Content revision data
◆ ◆ ◆
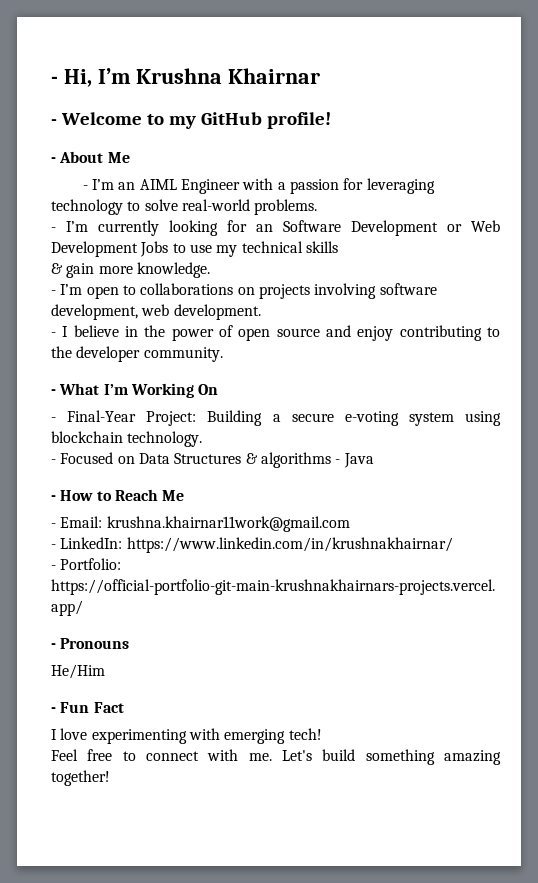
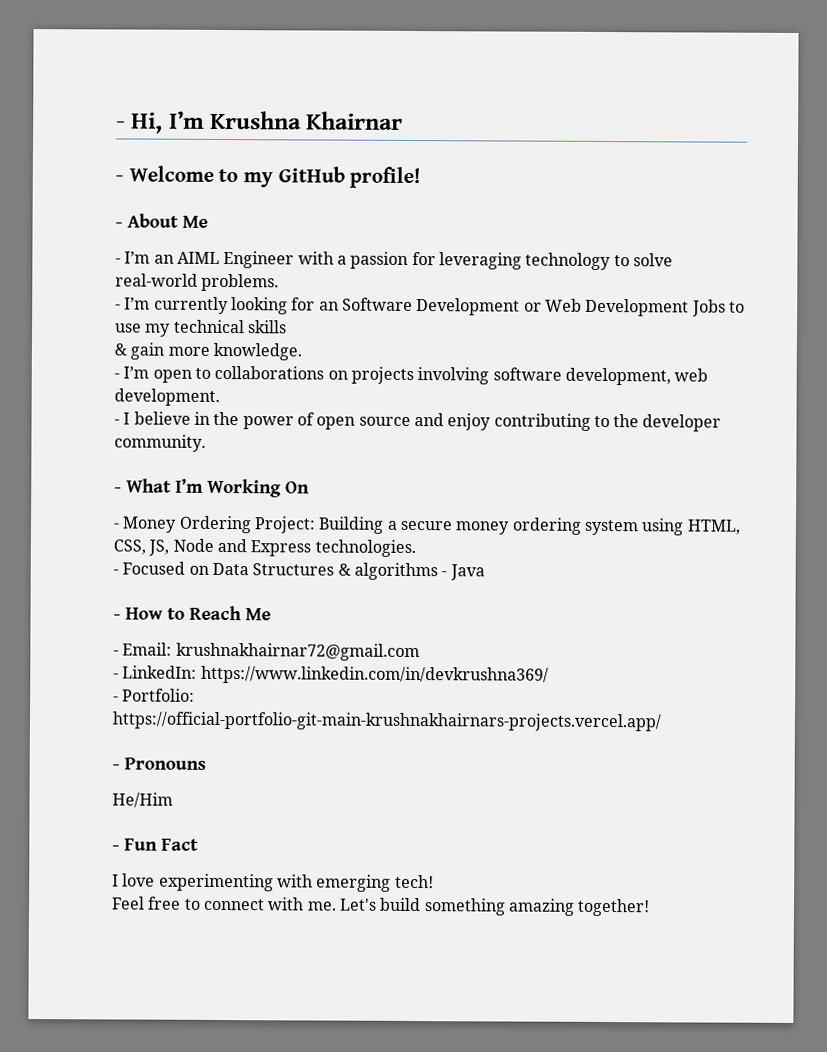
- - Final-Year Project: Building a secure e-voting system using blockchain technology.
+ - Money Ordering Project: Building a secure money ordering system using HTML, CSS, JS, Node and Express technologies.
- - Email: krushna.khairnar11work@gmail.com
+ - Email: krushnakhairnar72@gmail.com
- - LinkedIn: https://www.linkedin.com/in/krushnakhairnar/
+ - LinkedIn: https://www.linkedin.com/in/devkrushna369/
◆ ◆ ◆
WHAT NEEDS TO BE DONE:
From the line that contains "and Express technologies." through the last line of the records above, copy every line exactly and leave out the rest.

RESPONSE TO THE EXERCISE:
+ - Money Ordering Project: Building a secure money ordering system using HTML, CSS, JS, Node and Express technologies.
- - Email: krushna.khairnar11work@gmail.com
+ - Email: krushnakhairnar72@gmail.com
- - LinkedIn: https://www.linkedin.com/in/krushnakhairnar/
+ - LinkedIn: https://www.linkedin.com/in/devkrushna369/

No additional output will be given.